# Exercise aim
Give the data again word for word; drop the pictures.

(Saved entries)
※

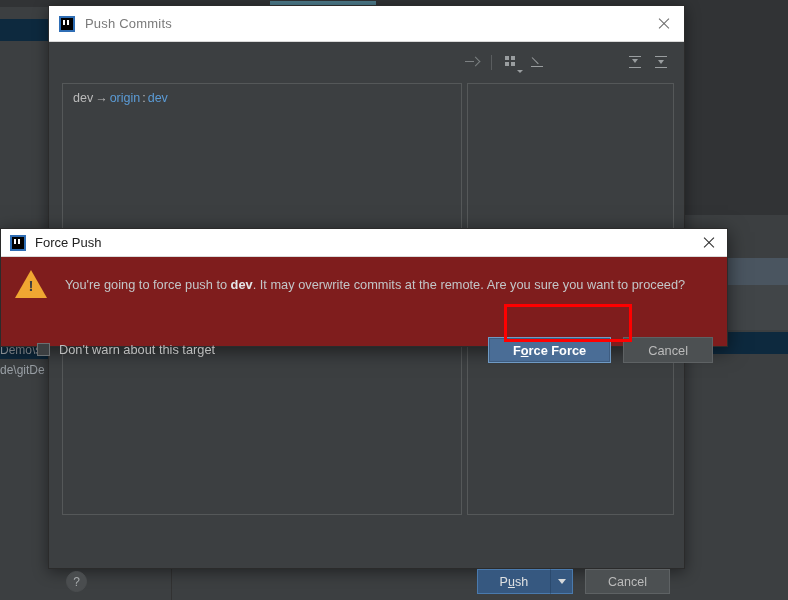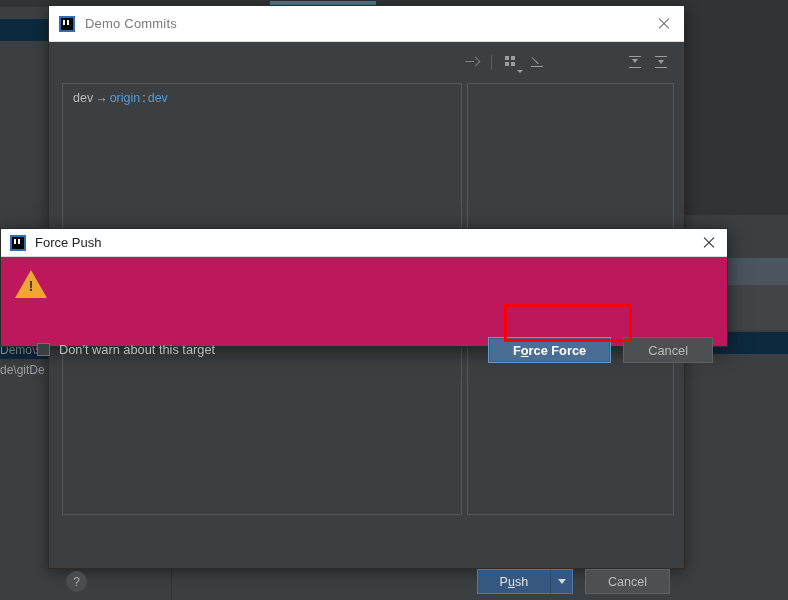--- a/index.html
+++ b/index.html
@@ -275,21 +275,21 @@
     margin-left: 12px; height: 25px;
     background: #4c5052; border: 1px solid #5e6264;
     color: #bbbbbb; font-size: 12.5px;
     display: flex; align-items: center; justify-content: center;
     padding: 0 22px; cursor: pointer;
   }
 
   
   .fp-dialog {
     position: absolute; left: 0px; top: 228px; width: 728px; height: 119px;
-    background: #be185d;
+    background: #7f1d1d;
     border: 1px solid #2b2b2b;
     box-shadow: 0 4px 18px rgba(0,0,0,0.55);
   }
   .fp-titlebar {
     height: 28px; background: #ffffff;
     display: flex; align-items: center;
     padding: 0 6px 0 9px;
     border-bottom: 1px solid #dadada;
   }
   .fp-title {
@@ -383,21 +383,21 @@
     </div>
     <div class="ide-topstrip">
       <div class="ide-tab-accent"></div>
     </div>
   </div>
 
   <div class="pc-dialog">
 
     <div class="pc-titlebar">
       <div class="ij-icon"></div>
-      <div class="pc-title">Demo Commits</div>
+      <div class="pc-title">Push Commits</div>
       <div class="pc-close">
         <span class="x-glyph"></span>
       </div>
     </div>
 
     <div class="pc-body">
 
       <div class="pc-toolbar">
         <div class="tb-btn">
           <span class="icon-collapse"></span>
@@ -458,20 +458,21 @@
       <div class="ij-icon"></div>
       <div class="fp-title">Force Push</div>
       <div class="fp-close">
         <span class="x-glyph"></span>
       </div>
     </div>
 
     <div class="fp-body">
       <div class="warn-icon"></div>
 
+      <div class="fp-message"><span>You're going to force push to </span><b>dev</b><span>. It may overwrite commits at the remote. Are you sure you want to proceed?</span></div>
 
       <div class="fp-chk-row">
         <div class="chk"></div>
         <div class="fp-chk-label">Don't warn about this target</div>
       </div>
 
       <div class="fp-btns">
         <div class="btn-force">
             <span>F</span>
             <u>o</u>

※

# Task output
--- a/index.html
+++ b/index.html
@@ -275,21 +275,21 @@
     margin-left: 12px; height: 25px;
     background: #4c5052; border: 1px solid #5e6264;
     color: #bbbbbb; font-size: 12.5px;
     display: flex; align-items: center; justify-content: center;
     padding: 0 22px; cursor: pointer;
   }
 
   
   .fp-dialog {
     position: absolute; left: 0px; top: 228px; width: 728px; height: 119px;
-    background: #be185d;
+    background: #7f1d1d;
     border: 1px solid #2b2b2b;
     box-shadow: 0 4px 18px rgba(0,0,0,0.55);
   }
   .fp-titlebar {
     height: 28px; background: #ffffff;
     display: flex; align-items: center;
     padding: 0 6px 0 9px;
     border-bottom: 1px solid #dadada;
   }
   .fp-title {
@@ -383,21 +383,21 @@
     </div>
     <div class="ide-topstrip">
       <div class="ide-tab-accent"></div>
     </div>
   </div>
 
   <div class="pc-dialog">
 
     <div class="pc-titlebar">
       <div class="ij-icon"></div>
-      <div class="pc-title">Demo Commits</div>
+      <div class="pc-title">Push Commits</div>
       <div class="pc-close">
         <span class="x-glyph"></span>
       </div>
     </div>
 
     <div class="pc-body">
 
       <div class="pc-toolbar">
         <div class="tb-btn">
           <span class="icon-collapse"></span>
@@ -458,20 +458,21 @@
       <div class="ij-icon"></div>
       <div class="fp-title">Force Push</div>
       <div class="fp-close">
         <span class="x-glyph"></span>
       </div>
     </div>
 
     <div class="fp-body">
       <div class="warn-icon"></div>
 
+      <div class="fp-message"><span>You're going to force push to </span><b>dev</b><span>. It may overwrite commits at the remote. Are you sure you want to proceed?</span></div>
 
       <div class="fp-chk-row">
         <div class="chk"></div>
         <div class="fp-chk-label">Don't warn about this target</div>
       </div>
 
       <div class="fp-btns">
         <div class="btn-force">
             <span>F</span>
             <u>o</u>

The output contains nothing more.